# Description of the task:
Copy out again, unchanged, the listing below from the line that has "Artikelcode 2013386001: 80" through the line that has "total: 7101.87 -> 7325.74".

# Excerpted data:
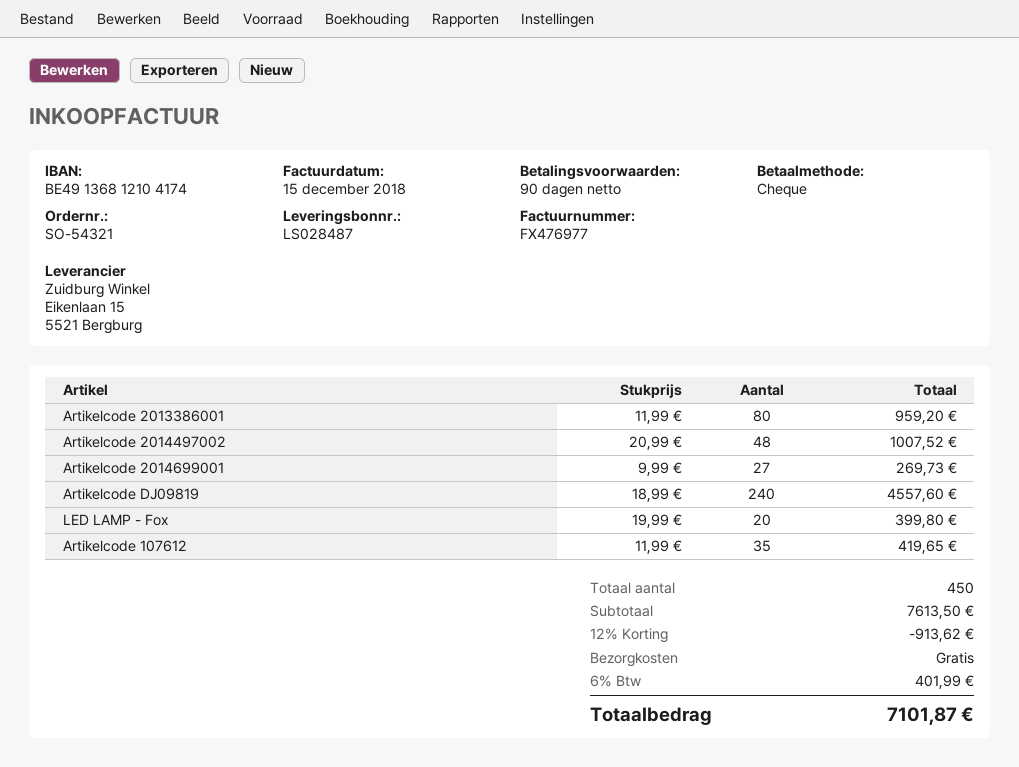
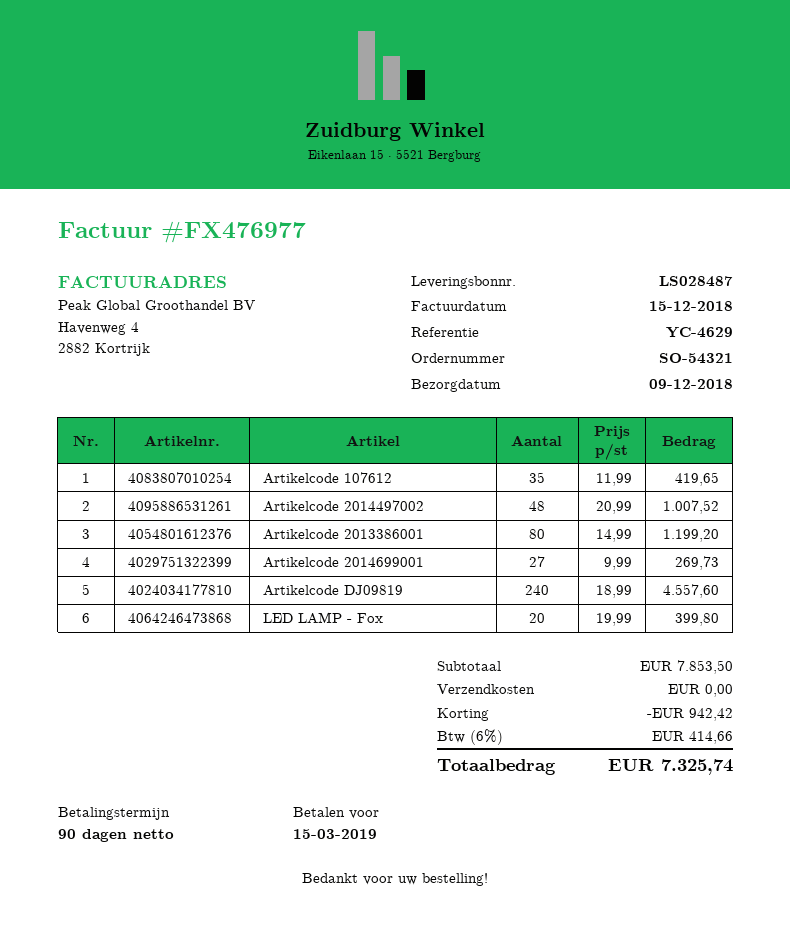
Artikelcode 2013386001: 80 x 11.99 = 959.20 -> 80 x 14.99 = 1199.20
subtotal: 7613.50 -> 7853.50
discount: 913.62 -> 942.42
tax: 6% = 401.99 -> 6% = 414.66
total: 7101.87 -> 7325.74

==

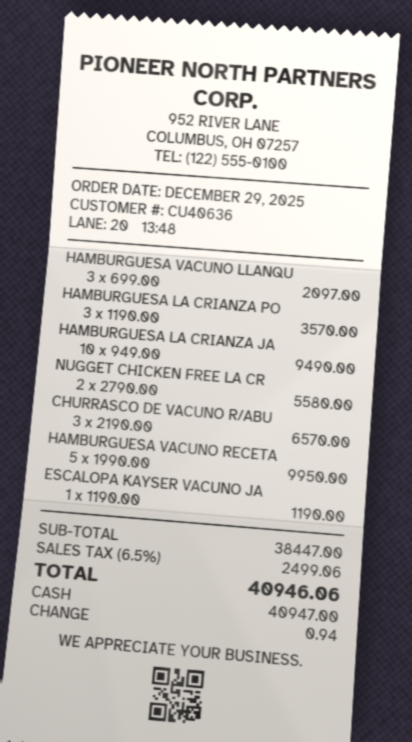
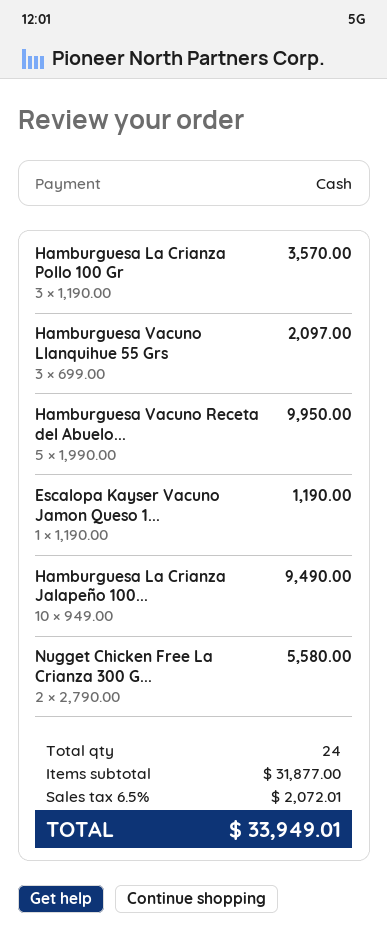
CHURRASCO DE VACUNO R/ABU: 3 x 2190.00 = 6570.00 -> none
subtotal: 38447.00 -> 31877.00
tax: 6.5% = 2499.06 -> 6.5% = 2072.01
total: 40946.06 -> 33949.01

==

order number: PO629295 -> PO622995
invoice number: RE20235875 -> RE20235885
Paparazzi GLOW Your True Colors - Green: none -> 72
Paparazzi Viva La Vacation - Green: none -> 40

# Solution below:
Artikelcode 2013386001: 80 x 11.99 = 959.20 -> 80 x 14.99 = 1199.20
subtotal: 7613.50 -> 7853.50
discount: 913.62 -> 942.42
tax: 6% = 401.99 -> 6% = 414.66
total: 7101.87 -> 7325.74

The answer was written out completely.